An Iranian-American woman who was suspended from UNLV’s dental school has filed a lawsuit that claims discrimination led to her discipline.
Nikta Janati, 32, of Las Vegas filed the complaint Tuesday in Clark County District Court. The document also claims she was denied due process.
“We are aware of the complaint, but the university does not comment on litigation matters,” University of Nevada, Las Vegas spokesman Tony Allen said in an email Thursday.
Attorney Allen Lichtenstein, who represents Janati, said his client has been trying to get into other programs in the medical field, but none will accept her as long as the suspension remains on her record.
“A major purpose of this lawsuit is to clear her name,” the attorney said.

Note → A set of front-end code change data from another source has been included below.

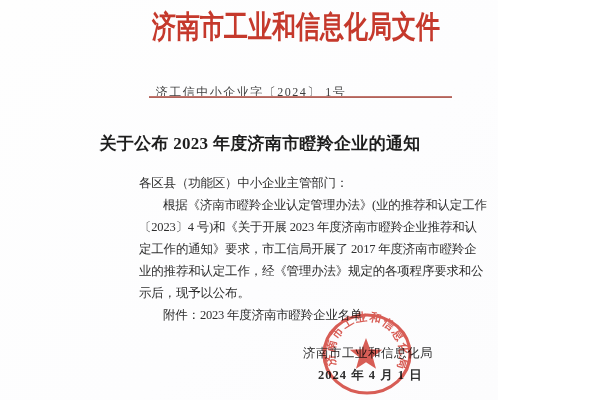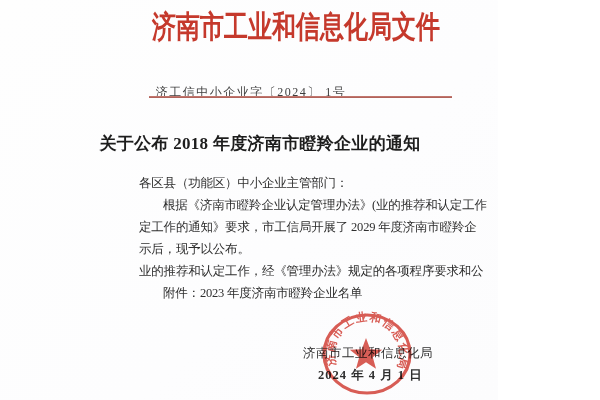--- a/index.html
+++ b/index.html
@@ -142,7 +142,7 @@
 
   <div class="red-rule"></div>
 
-  <div class="notice-title">关于公布 2018 年度济南市瞪羚企业的通知</div>
+  <div class="notice-title">关于公布 2023 年度济南市瞪羚企业的通知</div>
 
   <div class="content">
     <span class="line">各区县（功能区）中小企业主管部门：</span>

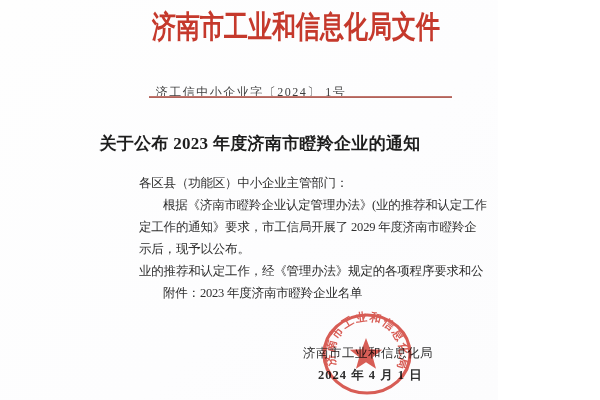--- a/index.html
+++ b/index.html
@@ -147,6 +147,7 @@
   <div class="content">
     <span class="line">各区县（功能区）中小企业主管部门：</span>
     <span class="line indent">根据《济南市瞪羚企业认定管理办法》(业的推荐和认定工作</span>
+    <span class="line">〔2023〕4 号)和《关于开展 2023 年度济南市瞪羚企业推荐和认</span>
     <span class="line">定工作的通知》要求，市工信局开展了 2029 年度济南市瞪羚企</span>
     <span class="line">示后，现予以公布。</span>
     <span class="line">业的推荐和认定工作，经《管理办法》规定的各项程序要求和公</span>

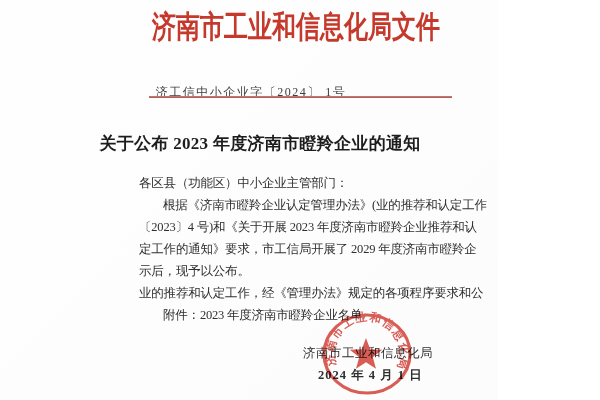--- a/index.html
+++ b/index.html
@@ -148,7 +148,7 @@
     <span class="line">各区县（功能区）中小企业主管部门：</span>
     <span class="line indent">根据《济南市瞪羚企业认定管理办法》(业的推荐和认定工作</span>
     <span class="line">〔2023〕4 号)和《关于开展 2023 年度济南市瞪羚企业推荐和认</span>
-    <span class="line">定工作的通知》要求，市工信局开展了 2029 年度济南市瞪羚企</span>
+    <span class="line">定工作的通知》要求，市工信局开展了 2017 年度济南市瞪羚企</span>
     <span class="line">示后，现予以公布。</span>
     <span class="line">业的推荐和认定工作，经《管理办法》规定的各项程序要求和公</span>
     <span class="line indent">附件：2023 年度济南市瞪羚企业名单</span>

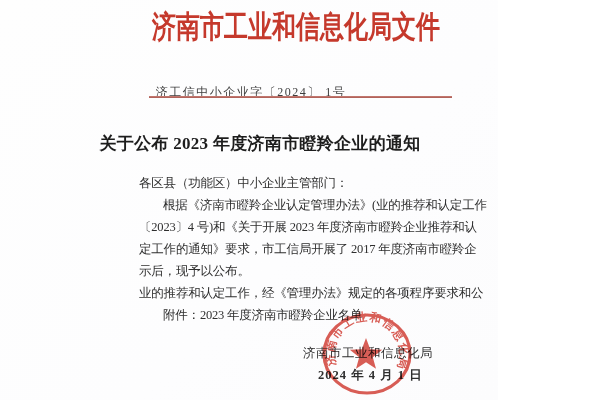--- a/index.html
+++ b/index.html
@@ -149,8 +149,8 @@
     <span class="line indent">根据《济南市瞪羚企业认定管理办法》(业的推荐和认定工作</span>
     <span class="line">〔2023〕4 号)和《关于开展 2023 年度济南市瞪羚企业推荐和认</span>
     <span class="line">定工作的通知》要求，市工信局开展了 2017 年度济南市瞪羚企</span>
+    <span class="line">业的推荐和认定工作，经《管理办法》规定的各项程序要求和公</span>
     <span class="line">示后，现予以公布。</span>
-    <span class="line">业的推荐和认定工作，经《管理办法》规定的各项程序要求和公</span>
     <span class="line indent">附件：2023 年度济南市瞪羚企业名单</span>
   </div>
 

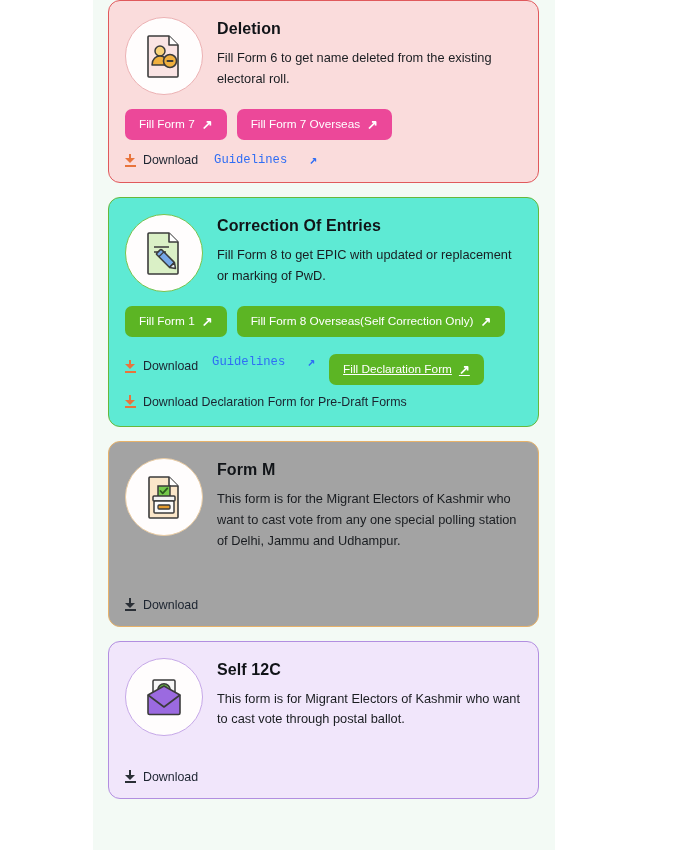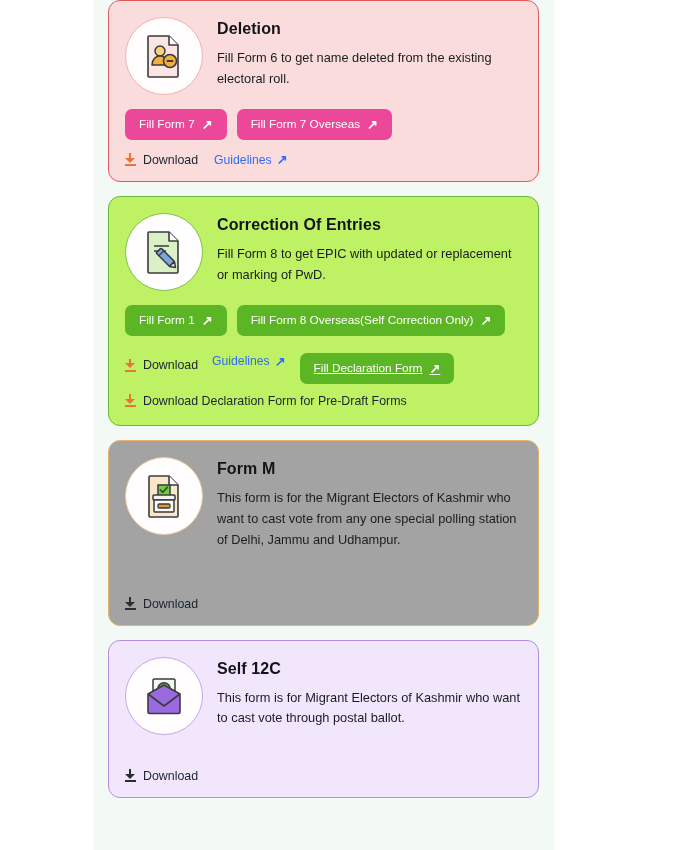--- a/index.html
+++ b/index.html
@@ -116,8 +116,8 @@
   .form12c .dl-bar { background:#2a2f36; }
 
   .guide-link {
-    display: inline-flex; align-items: center; gap: 5px;
-    font-size: 12.2px; color: #2f6df4; cursor: pointer; white-space: nowrap;
+    display: inline-flex; align-items: center; gap: 22px;
+    font-size: 12.2px; color: #2f6df4; cursor: pointer; white-space: nowrap; font-family: Liberation Mono, monospace;
   }
   .guide-link .arrow { font-size: 13px; font-weight: bold; color:#2f6df4; }
 

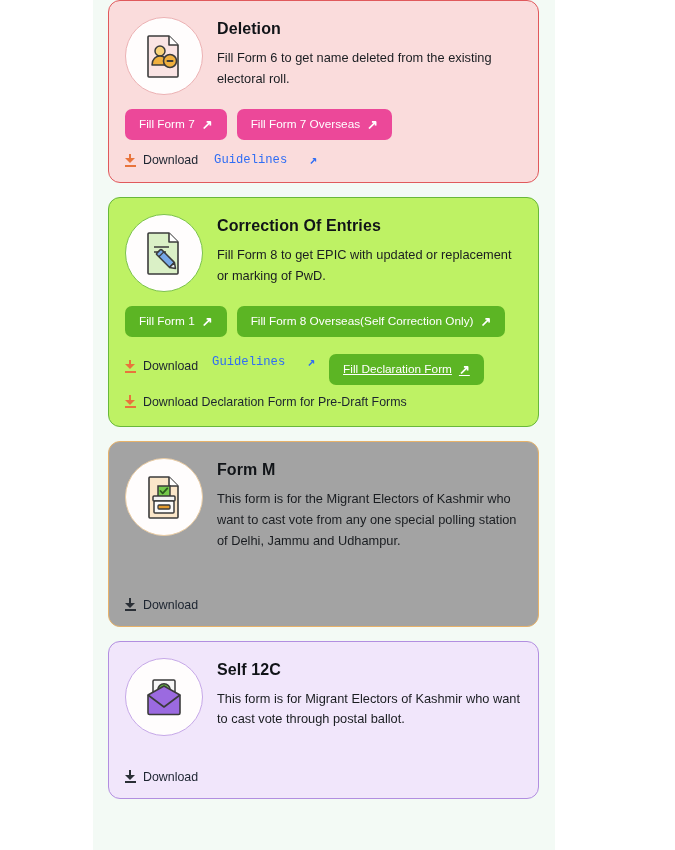--- a/index.html
+++ b/index.html
@@ -36,7 +36,7 @@
     overflow: hidden;
   }
   .card.deletion      { background:#fadcdc; border-color:#e0595c; }
-  .card.correction    { background:#bef264; border-color:#68b83a; }
+  .card.correction    { background:#5eead4; border-color:#68b83a; }
   .card.formm         { background:#a3a3a3; border-color:#e7b26a; }
   .card.form12c       { background:#f1e6fb; border-color:#b28ee0; }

According to the lawsuit, Janati was notified of her temporary suspension in November 2013. A letter informing her of the sanction stated, “You will not be allowed to return (re-enroll) until fall semester, 2014, at which time you may be re-enrolled as a first year student.”
Lichtenstein said the law considers a suspension of that length “to be the equivalent of an expulsion.”
According to the lawsuit, Janati tried to commit suicide on Nov. 23, 2013, “as a proximate result of being suspended from UNLV School of Dental Medicine based on the charges of misconduct and misrepresentation.”
Janati began attending classes at the dental school in the fall of 2012. According to her lawsuit, she was attending the summer session in June 2013 when she went to professor R. Michael Sanders and complained that a graduate volunteer at the school had behaved unprofessionally.
“She specifically complained that she believed the harassment was based on race and national origin,” according to the lawsuit.
The following month, according to the lawsuit, Janati overheard another graduate volunteer “accuse Persian students of being cheaters.” She later reported the incident to Sanders, who is named as a defendant in the lawsuit.
A few days later, according to the lawsuit, Sanders made a formal complaint as a referral to the Honor Council. The complaint “was based primarily on false allegations” made by two graduate volunteers who claimed Janati had attempted to turn in a classmate’s work as her own, according to the lawsuit.
Sanders’ complaint led to a hearing on Oct. 8, 2013, at the dean’s suite.
“Plaintiff completed her presentation of evidence without ever being offered the opportunity to testify on her own behalf, nor was she ever informed that she could testify on her own behalf,” the lawsuit alleges. “Had plaintiff been informed that she could have testified on her own behalf, she would have done so.”
The formal hearing was reconvened at the dean’s suite on Oct. 30, 2013, according to the lawsuit, and Janati was suspended the following month. The lawsuit claims the “detrimental actions” taken by the dental school against Janati “were based on her Iranian national origin.”
Lichtenstein said Janati was born in Tehran but came to the United States in 2001 to attend the University of California, Berkeley and became a U.S. citizen. After graduating from U.C. Berkeley, she was admitted to the UNLV dental school.